-------- Data for the task
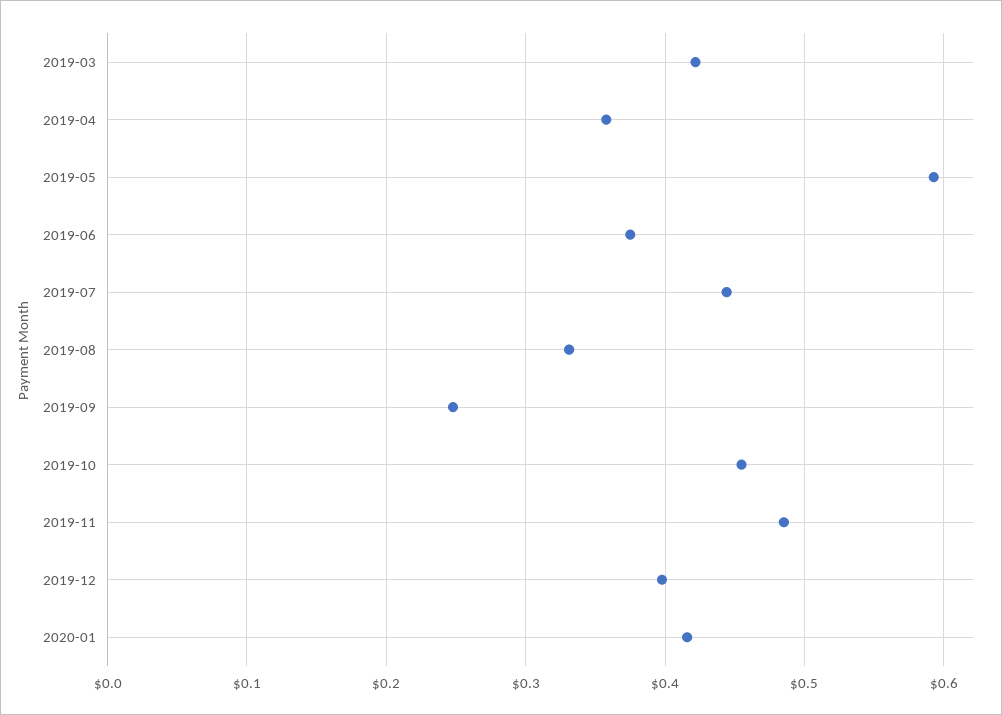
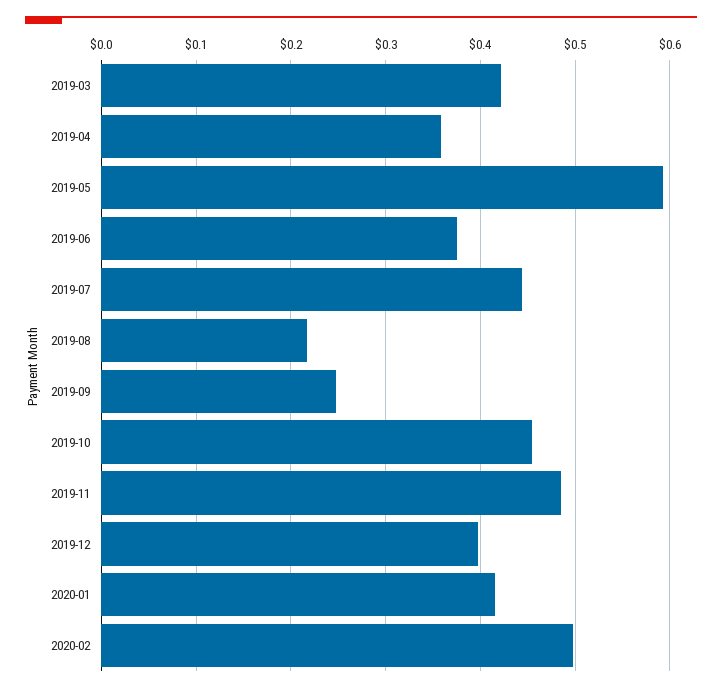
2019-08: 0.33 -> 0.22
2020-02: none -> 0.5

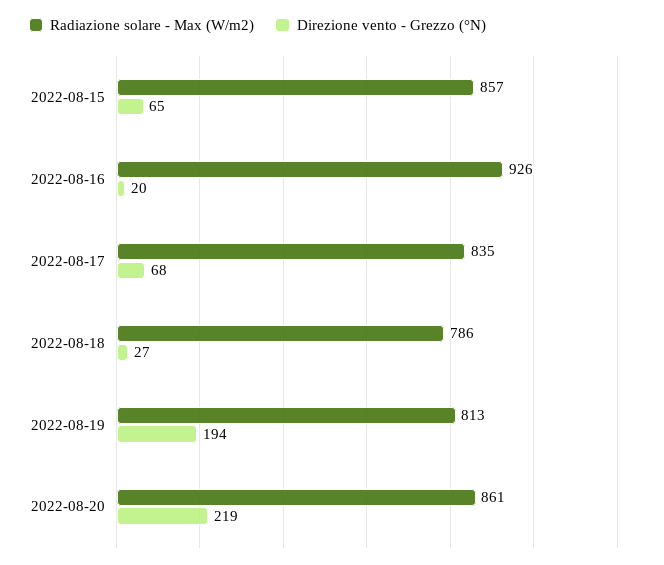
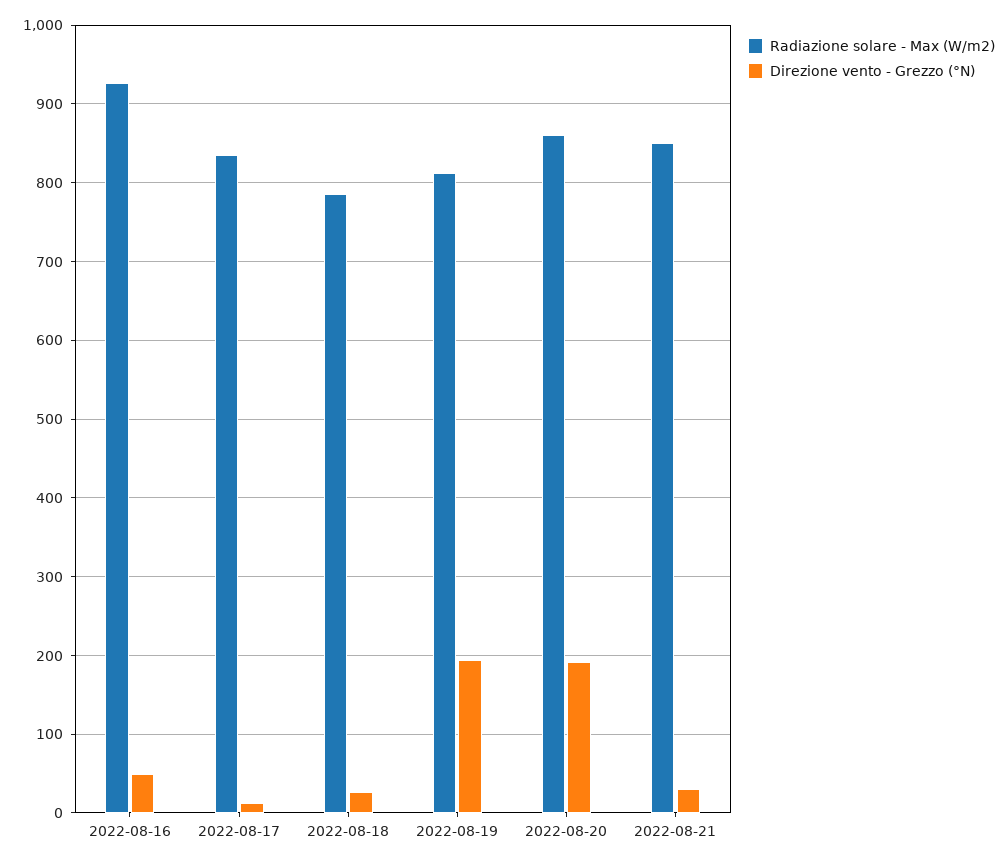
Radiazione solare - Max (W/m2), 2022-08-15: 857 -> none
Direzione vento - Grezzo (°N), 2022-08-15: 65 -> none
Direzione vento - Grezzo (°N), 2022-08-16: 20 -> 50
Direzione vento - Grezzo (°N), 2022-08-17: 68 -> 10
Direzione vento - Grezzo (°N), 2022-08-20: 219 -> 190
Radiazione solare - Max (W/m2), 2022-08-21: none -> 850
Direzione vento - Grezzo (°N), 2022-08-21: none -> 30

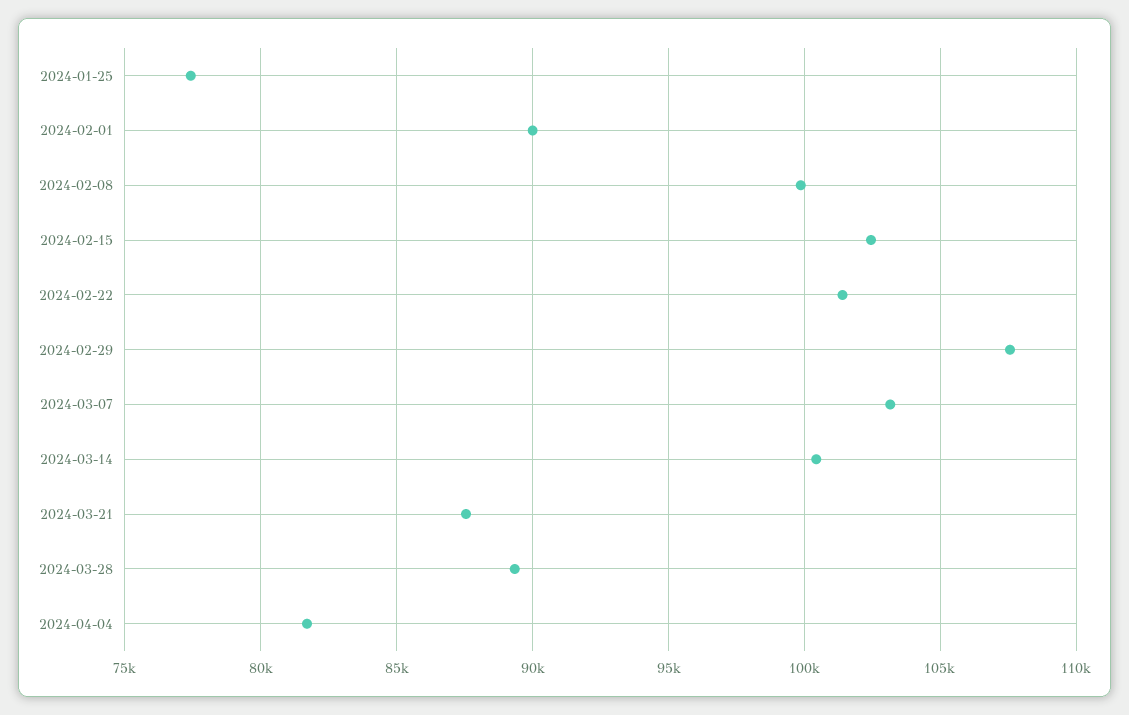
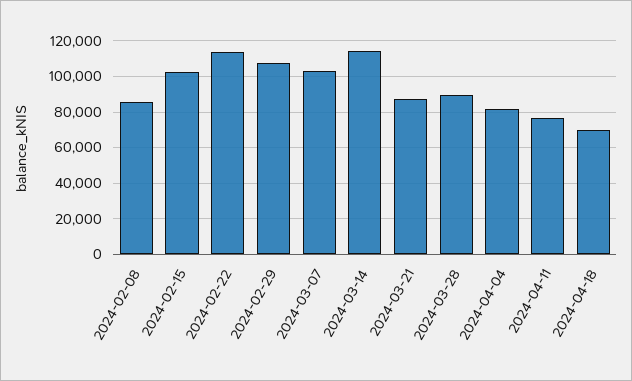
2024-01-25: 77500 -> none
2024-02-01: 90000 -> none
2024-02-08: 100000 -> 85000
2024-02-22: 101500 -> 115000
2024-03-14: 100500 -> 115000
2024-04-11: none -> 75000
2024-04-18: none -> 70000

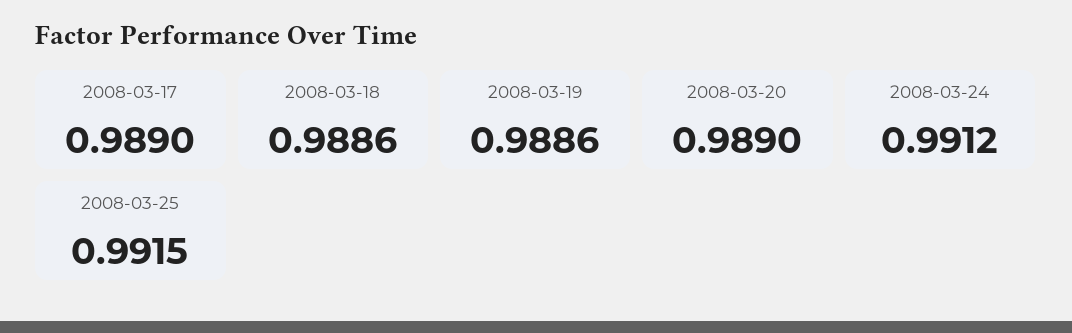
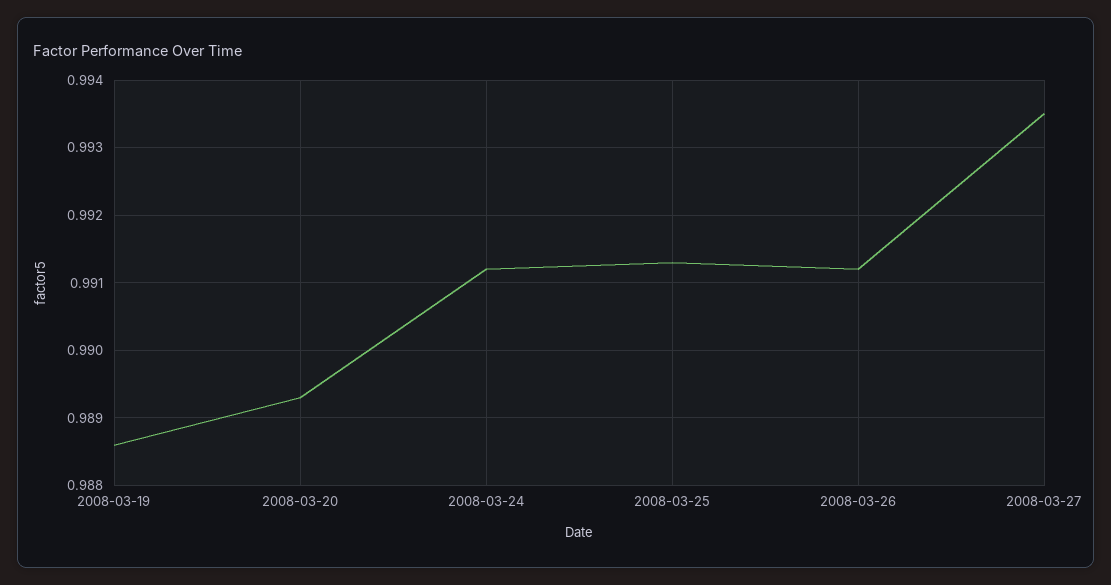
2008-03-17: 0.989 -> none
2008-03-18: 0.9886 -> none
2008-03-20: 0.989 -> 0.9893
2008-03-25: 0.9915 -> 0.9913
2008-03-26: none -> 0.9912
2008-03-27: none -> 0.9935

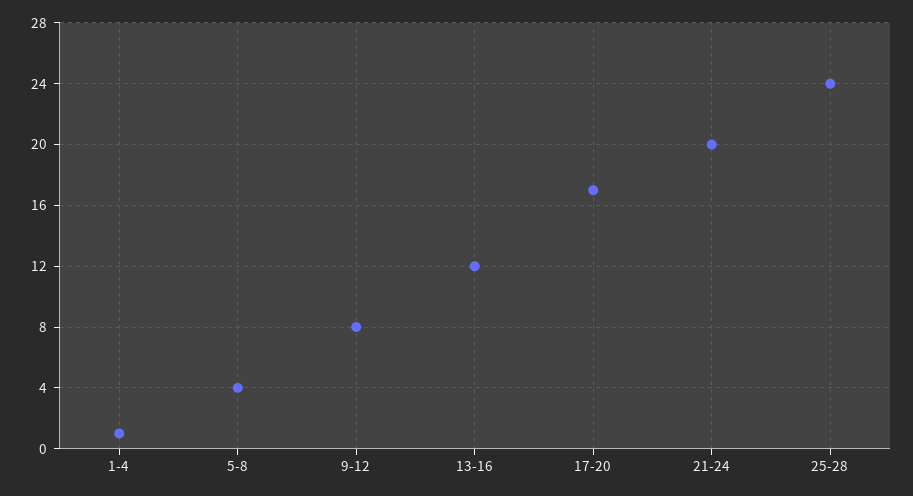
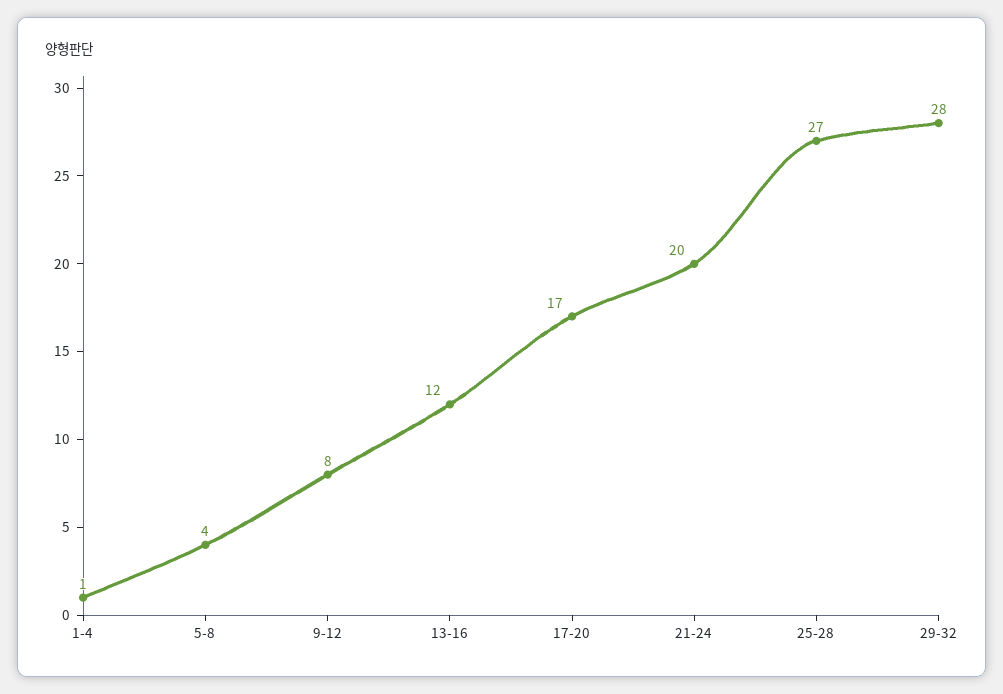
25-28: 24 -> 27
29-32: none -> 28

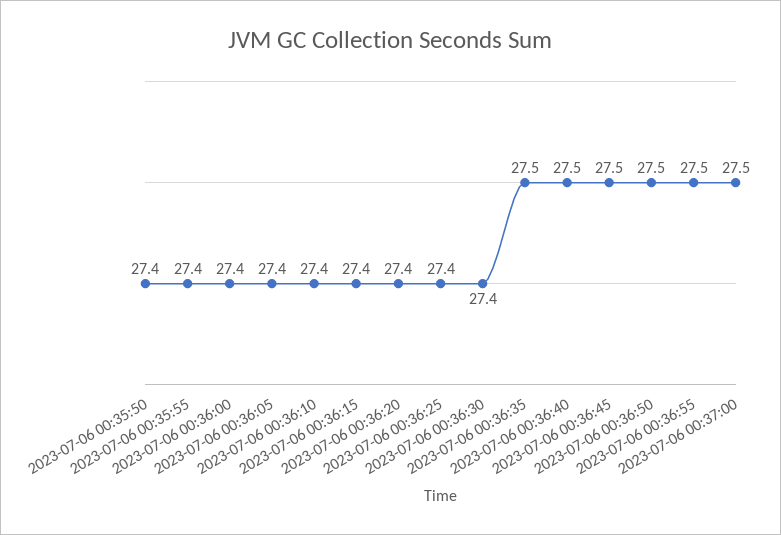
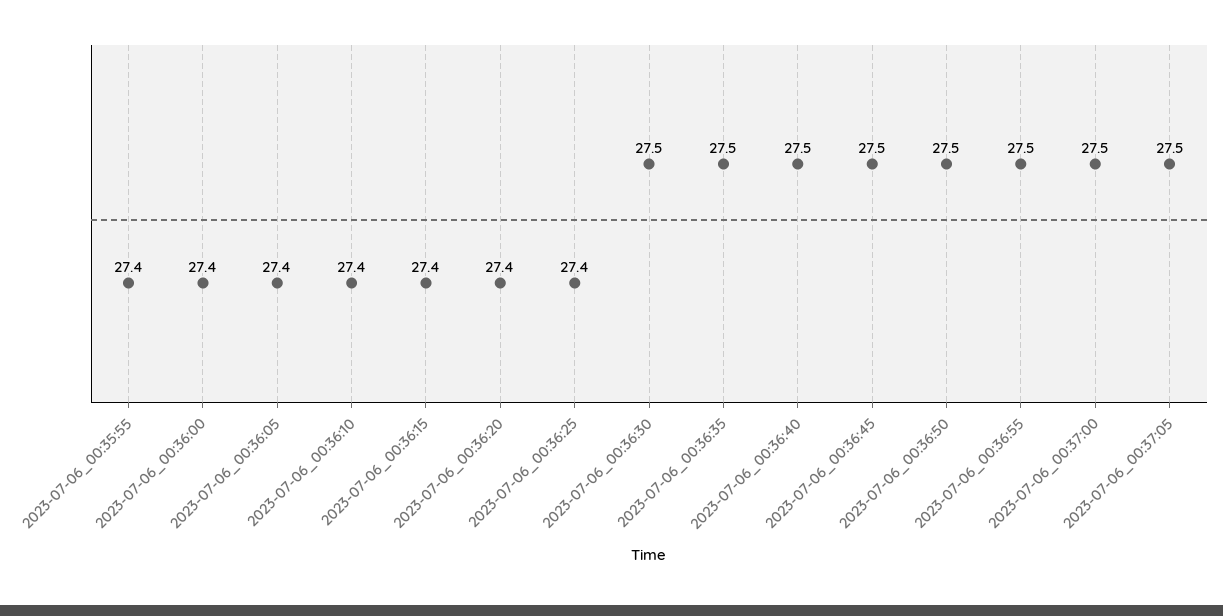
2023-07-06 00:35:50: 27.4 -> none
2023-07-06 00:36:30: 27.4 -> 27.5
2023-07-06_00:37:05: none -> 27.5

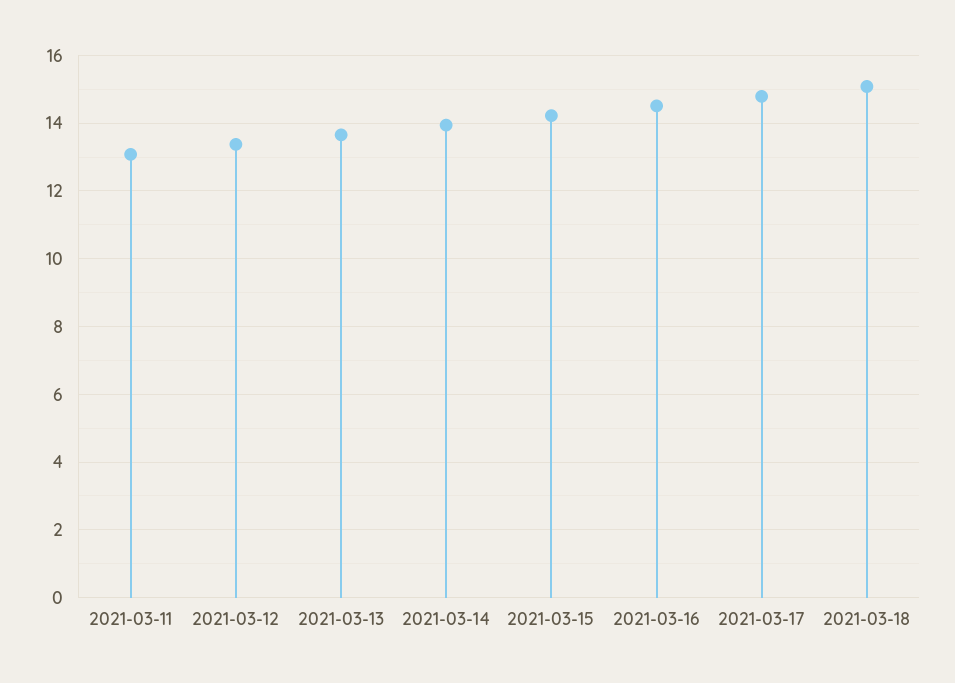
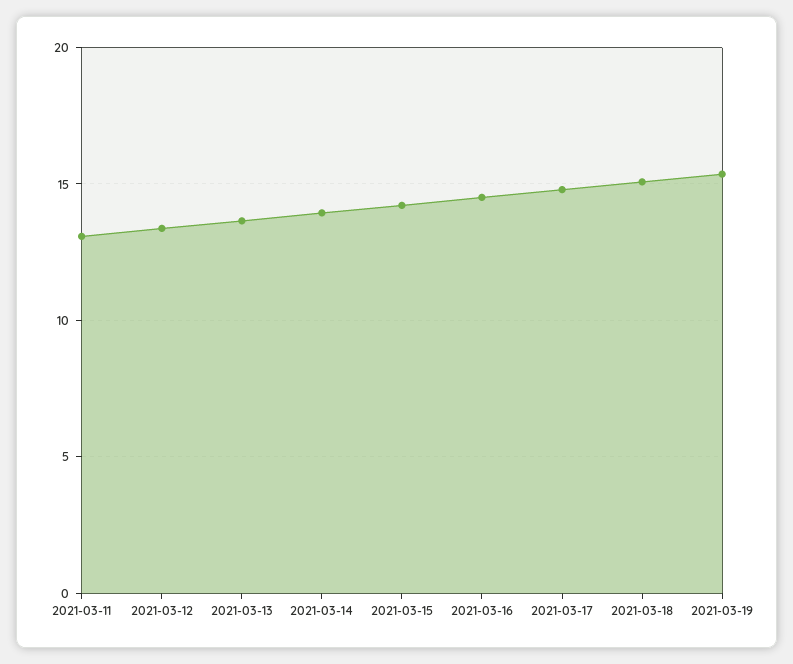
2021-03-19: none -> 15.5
----------------
**Work to be completed:** An exact copy of each entry is required, minus the pictures.

**Answer to the exercise:**
2019-08: 0.33 -> 0.22
2020-02: none -> 0.5

Radiazione solare - Max (W/m2), 2022-08-15: 857 -> none
Direzione vento - Grezzo (°N), 2022-08-15: 65 -> none
Direzione vento - Grezzo (°N), 2022-08-16: 20 -> 50
Direzione vento - Grezzo (°N), 2022-08-17: 68 -> 10
Direzione vento - Grezzo (°N), 2022-08-20: 219 -> 190
Radiazione solare - Max (W/m2), 2022-08-21: none -> 850
Direzione vento - Grezzo (°N), 2022-08-21: none -> 30

2024-01-25: 77500 -> none
2024-02-01: 90000 -> none
2024-02-08: 100000 -> 85000
2024-02-22: 101500 -> 115000
2024-03-14: 100500 -> 115000
2024-04-11: none -> 75000
2024-04-18: none -> 70000

2008-03-17: 0.989 -> none
2008-03-18: 0.9886 -> none
2008-03-20: 0.989 -> 0.9893
2008-03-25: 0.9915 -> 0.9913
2008-03-26: none -> 0.9912
2008-03-27: none -> 0.9935

25-28: 24 -> 27
29-32: none -> 28

2023-07-06 00:35:50: 27.4 -> none
2023-07-06 00:36:30: 27.4 -> 27.5
2023-07-06_00:37:05: none -> 27.5

2021-03-19: none -> 15.5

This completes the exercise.